Gilets jaunes : Macron déplore les morts, félicite la police, mais ignore les blessés graves
L'exercice était attendu depuis le début de la mobilisation des Gilets jaunes : un mot du président pour les victimes. Pour autant, Emmanuel Macron s'est contenté de n'évoquer que les personnes décédées, et de rendre hommage aux forces de l'ordre.
Ce 28 janvier, Emmanuel Macron a pour la première fois évoqué, à distance et depuis le Caire, les Français qui ont trouvé la mort en marge des actions des Gilets jaunes. Il a précisé que ceux-ci n'étaient pas décédés du fait de la police, mais n'a pas eu un mot pour les dizaines de blessés, souvent graves, répertoriés depuis le début de la mobilisation. «Je déplore que 11 de nos concitoyens français aient perdu la vie durant cette crise [...] Je note qu'ils ont bien souvent perdu la vie en raison de la bêtise humaine mais qu'aucun d'entre eux n'a été la victime des forces de l'ordre», a argumenté le chef de l'Etat.

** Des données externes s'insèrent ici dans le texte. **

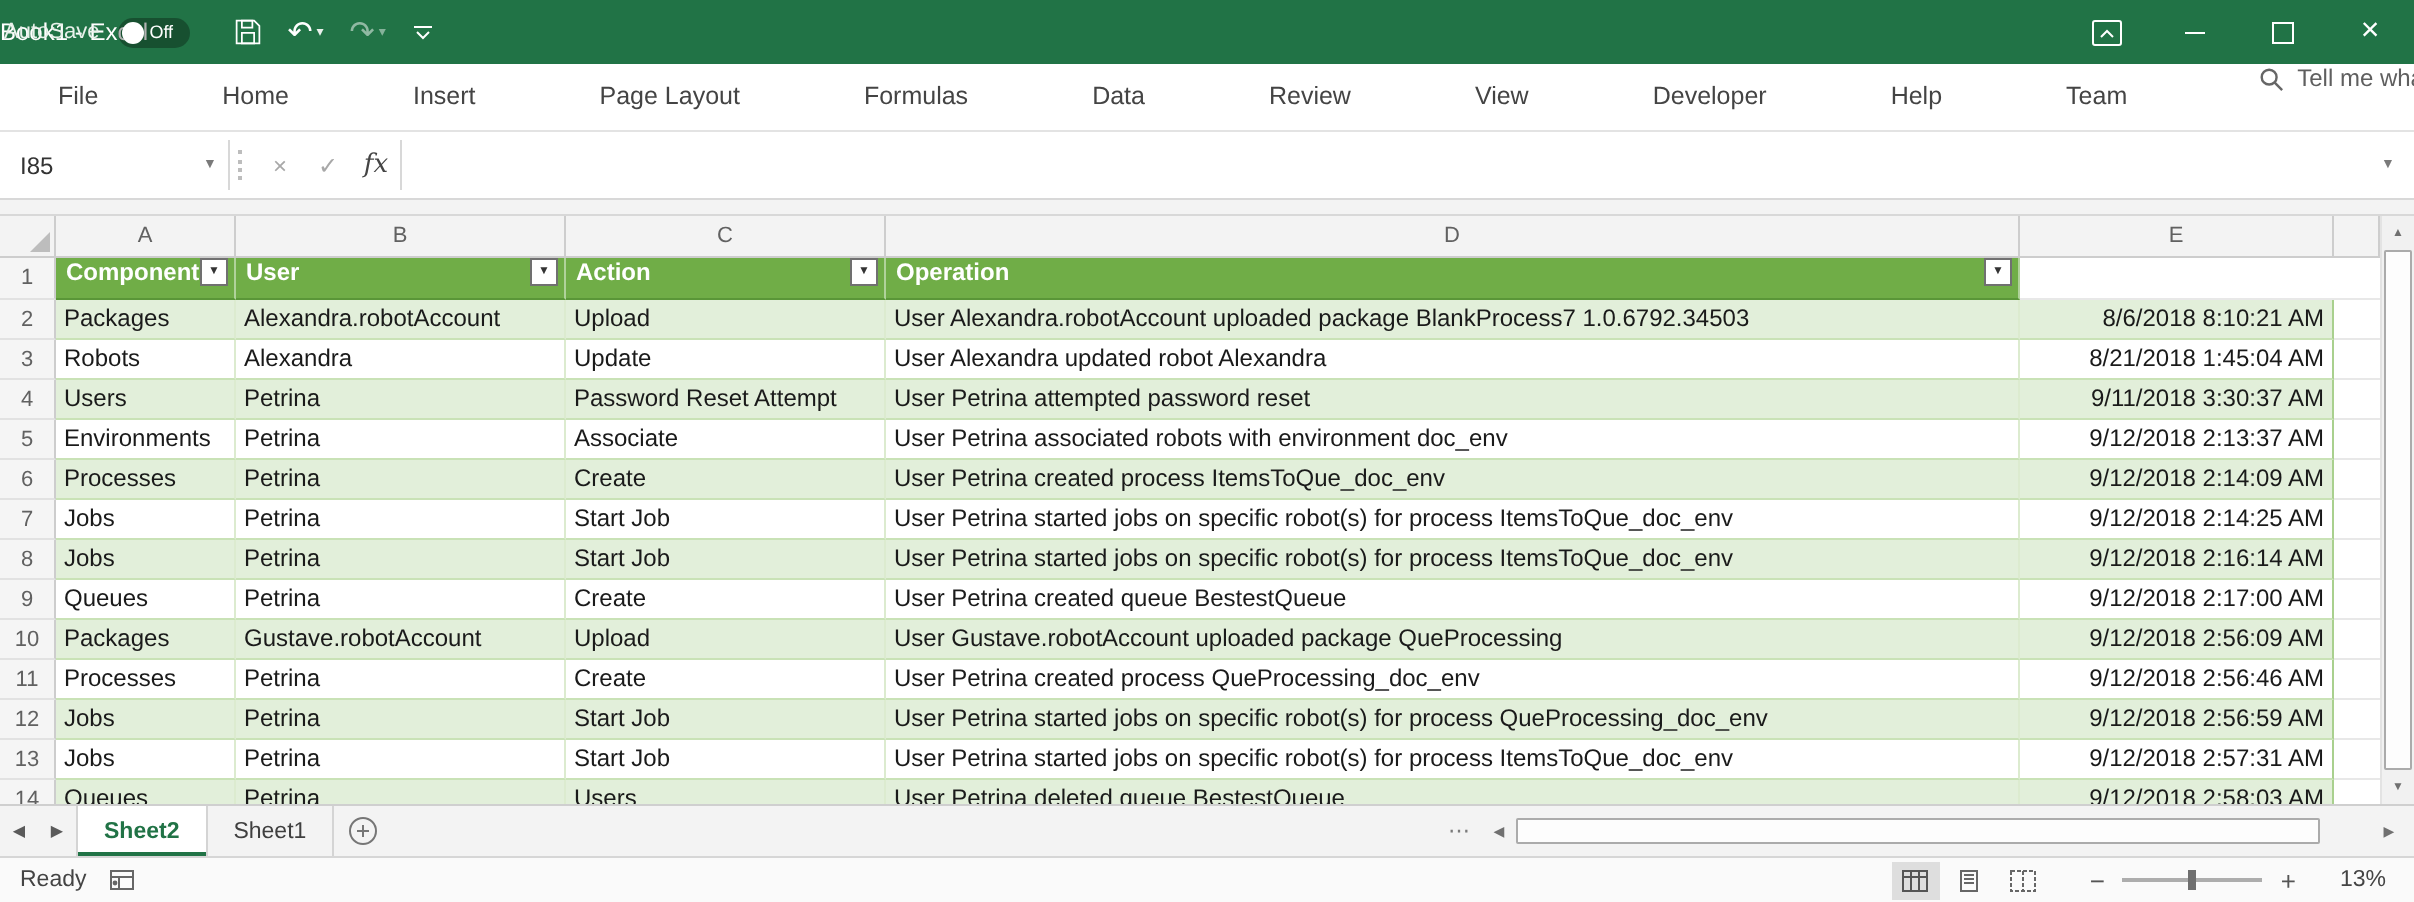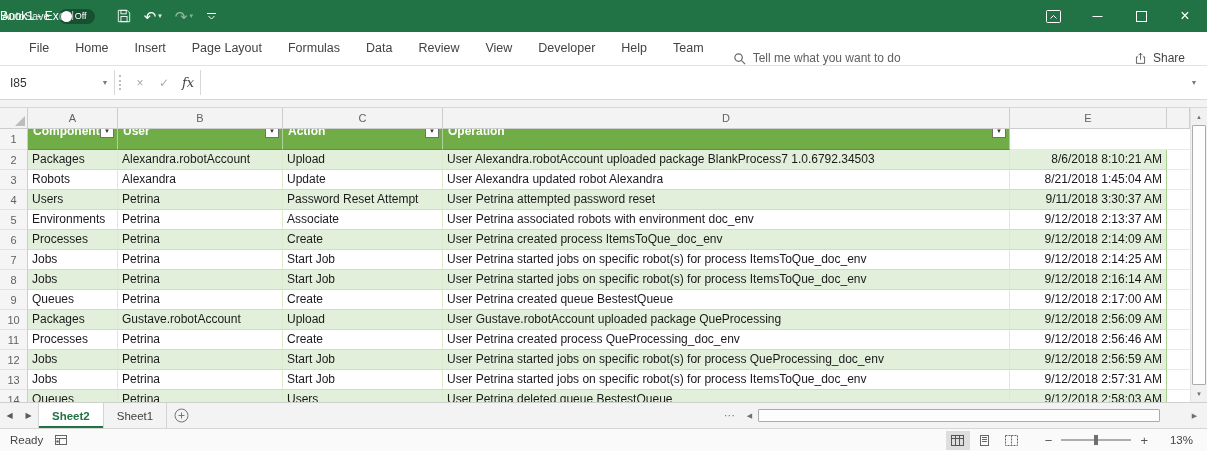--- a/index.html
+++ b/index.html
@@ -25,7 +25,7 @@
   .close-glyph { font-size: 16px; }
 
   
-  .ribbon { height: 34px; background: #fff; display: flex; align-items: flex-end; border-bottom: 1px solid #E3E3E3; flex: 0 0 auto; }
+  .ribbon { height: 34px; background: #fff; display: flex; align-items: flex-start; border-bottom: 1px solid #E3E3E3; flex: 0 0 auto; gap: 36px; }
   .ribbon { padding-left: 16px; }
   .rtab { padding: 0 13px; font-size: 12.5px; color: #444; line-height: 33px; white-space: nowrap; }
   .tellme { display: flex; align-items: center; gap: 7px; margin-left: 16px; color: #5f5f5f; white-space: nowrap; }

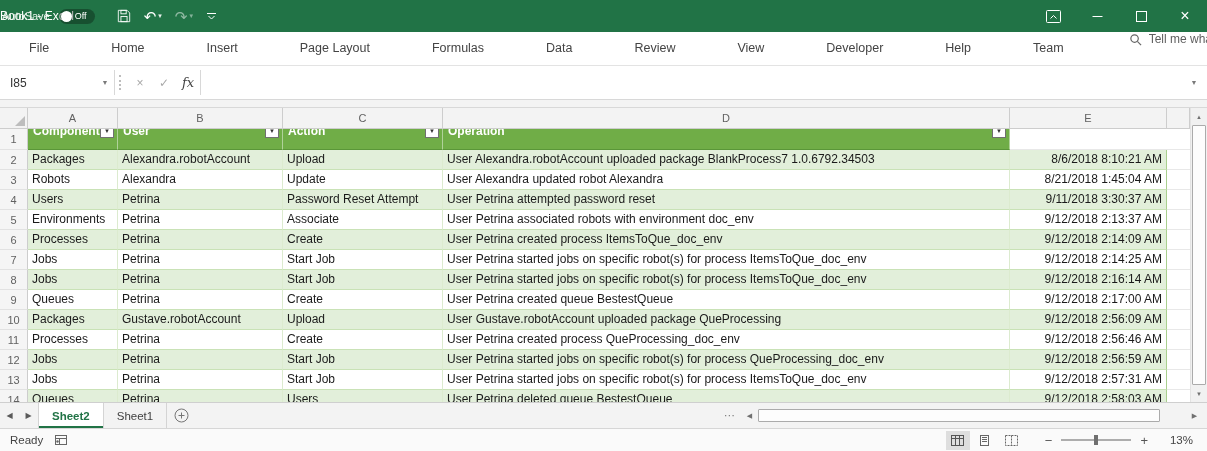--- a/index.html
+++ b/index.html
@@ -64,7 +64,7 @@
   .hrow { height: 21px; display: flex; flex: 0 0 auto; }
   .rnum { background: #F5F5F5; border-right: 1px solid #CDCDCD; border-bottom: 1px solid #E2E2E2;
           color: #616161; font-size: 11px; display: flex; align-items: center; justify-content: center; }
-  .hdrcell { background: #70AD47; color: #fff; font-weight: bold; display: flex; align-items: center;
+  .hdrcell { background: #70AD47; color: #fff; font-weight: bold; display: flex; align-items: flex-start;
              padding: 0 3px 16px 5px; border-right: 1px solid rgba(255,255,255,.45); border-bottom: 1px solid #5a9638; overflow: hidden; }
   .hdrlabel { white-space: nowrap; overflow: hidden; flex: 1; }
   .filter { width: 14px; height: 14px; background: #fff; border: 1px solid #707070; color: #333;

Et, afin de ne laisser aucun doute planer, de conclure : «Ce que la France vit depuis plusieurs semaines est inédit et je veux rendre hommage au professionnalisme des forces de l'ordre dans ce contexte.»
Une stratégie de communication risquée ? Le président a choisi d'évoquer les victimes, dont aucune n'a été tuée du fait des forces de l'ordre, mais de passer sous silence les centaines de blessés, parfois graves, touchés par, entre autres, par des grenades de désencerclement ou des tirs de lanceurs de balles de défense (LBD). Le nombre de morts lui-même retenu par Emmanuel Macron interroge.
Je veux rendre hommage au professionnalisme des forces de l'ordre dans ce contexte
L'AFP rappelle ainsi que depuis le début du mouvement des Gilets jaunes, le bilan était jusqu'à présent de dix morts. Contacté par l'agence de presse, le ministère de l'Intérieur a précisé que la 11e victime était un Gilet jaune de 52 ans, frappé par un malaise cardiaque le 26 janvier, mais sans lien avec les incidents survenus dans la capitale.
Selon un décompte minutieux, le journaliste et réalisateur David Dufresne a de son côté signalé quelque 353 cas de violences, blessures et mutilations au cours du mouvement. Au 28 janvier, le bilan provisoire serait ainsi de 159 blessures à la tête, 18 personnes éborgnées et quatre mains arrachées. Si les manifestants constituent le plus gros contingent de blessés et mutilés, David Dufresne a relevé des victimes parmi les lycéens et les passants.
Début janvier, la place Beauvau relevait déjà un bilan (avant l'acte 9 du mouvement) estimé à 1 700 blessés parmi les manifestants contre environ un millier chez les forces de l'ordre.
allo @Place_Beauvau - c'est pour un bilan (provisoire) sur @Mediapart
— David Dufresne (@davduf) 28 janvier 2019
Mise à jour 7h20, ce lundi. https://t.co/2knUYyBpR8pic.twitter.com/2Jq6kYvHVA
Dernière personne mutilée en date : l'une des figures du mouvement, Jérôme Rodrigues, blessé gravement au niveau de l’œil sur la place de la Bastille à Paris, lors de l’acte 11 du mouvement social.
Interrogé de son côté sur l'utilisation des lanceurs de balles de défense (LBD) et des grenades de désencerclement, le secrétaire d'Etat à l'Intérieur, Laurent Nunez, a jugé ce 28 janvier que les forces de l'ordre faisaient un usage «proportionné» de ces «armes intermédiaires».